- [TASK ITEM]: Copy out the data below as written; omit any images.

Start of AVAILABLE DATA

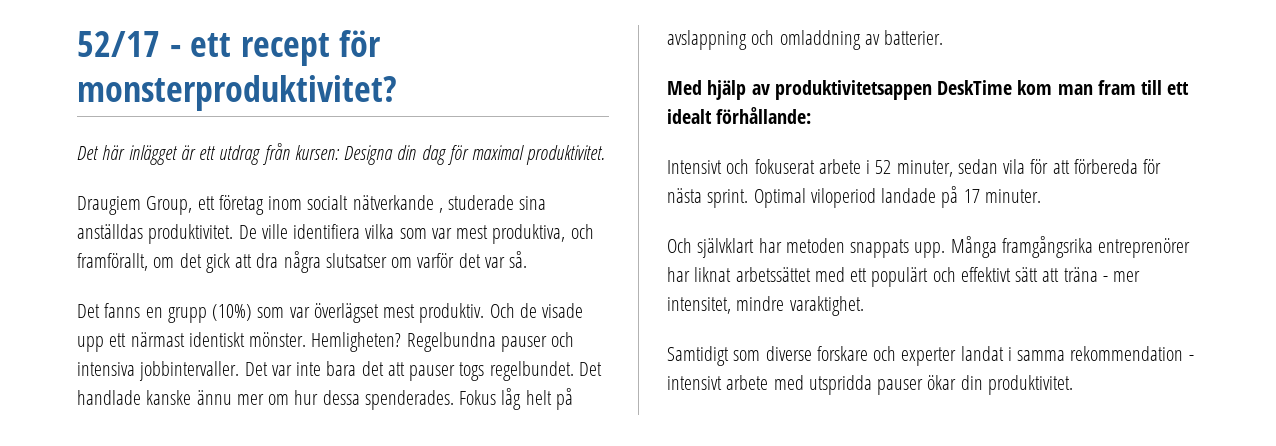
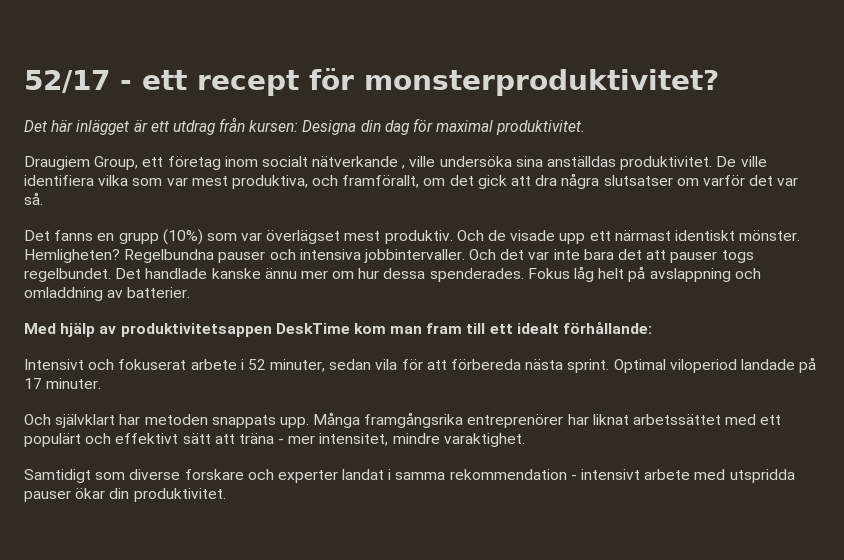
[448,195,515,210] studerade -> [409,156,512,167] ville undersöka
[244,362,268,376] Det -> [469,249,525,260] Och det
[1143,159,1162,174] för -> (522, 364) none

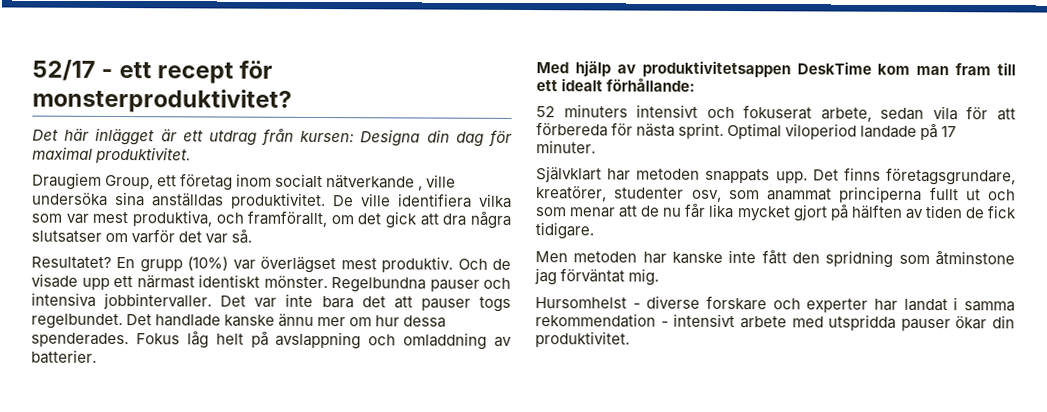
[24,230,115,241] Det fanns en -> [31,256,136,269] Resultatet? En
[206,233,237,241] som -> (229, 263) none
[24,249,120,263] Hemligheten? -> (328, 282) none
[469,249,525,260] Och det -> [220,295,247,307] Det
[24,359,326,372] Intensivt och fokuserat arbete i 52 minuter, -> [536,104,872,122] 52 minuters intensivt och fokuserat arbete,
(522, 364) none -> [611,122,634,136] för
[24,414,116,428] Och självklart -> [536,166,602,183] Självklart
[313,412,782,428] [24,433,525,447] [24,469,126,483] Många framgångsrika entreprenörer har liknat arbetssättet med ett populärt och effektivt sätt att träna - mer intensitet, mindre varaktighet. // Samtidigt som -> [812,167,1016,186] [536,186,1016,203] [535,203,1017,222] [535,222,594,240] [535,250,1015,268] [534,268,660,286] [535,297,641,309] Det finns företagsgrundare, kreatörer, studenter osv, som anammat principerna fullt ut och som menar att de nu får lika mycket gjort på hälften av tiden de fick tidigare. // Men metoden har kanske inte fått den spridning som åtminstone jag förväntat mig. // Hursomhelst -
(338, 476) none -> [874,298,898,311] har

End of AVAILABLE DATA

- [SOLUTION TO THIS EXERCISE]:
[448,195,515,210] studerade -> [409,156,512,167] ville undersöka
[244,362,268,376] Det -> [469,249,525,260] Och det
[1143,159,1162,174] för -> (522, 364) none

[24,230,115,241] Det fanns en -> [31,256,136,269] Resultatet? En
[206,233,237,241] som -> (229, 263) none
[24,249,120,263] Hemligheten? -> (328, 282) none
[469,249,525,260] Och det -> [220,295,247,307] Det
[24,359,326,372] Intensivt och fokuserat arbete i 52 minuter, -> [536,104,872,122] 52 minuters intensivt och fokuserat arbete,
(522, 364) none -> [611,122,634,136] för
[24,414,116,428] Och självklart -> [536,166,602,183] Självklart
[313,412,782,428] [24,433,525,447] [24,469,126,483] Många framgångsrika entreprenörer har liknat arbetssättet med ett populärt och effektivt sätt att träna - mer intensitet, mindre varaktighet. // Samtidigt som -> [812,167,1016,186] [536,186,1016,203] [535,203,1017,222] [535,222,594,240] [535,250,1015,268] [534,268,660,286] [535,297,641,309] Det finns företagsgrundare, kreatörer, studenter osv, som anammat principerna fullt ut och som menar att de nu får lika mycket gjort på hälften av tiden de fick tidigare. // Men metoden har kanske inte fått den spridning som åtminstone jag förväntat mig. // Hursomhelst -
(338, 476) none -> [874,298,898,311] har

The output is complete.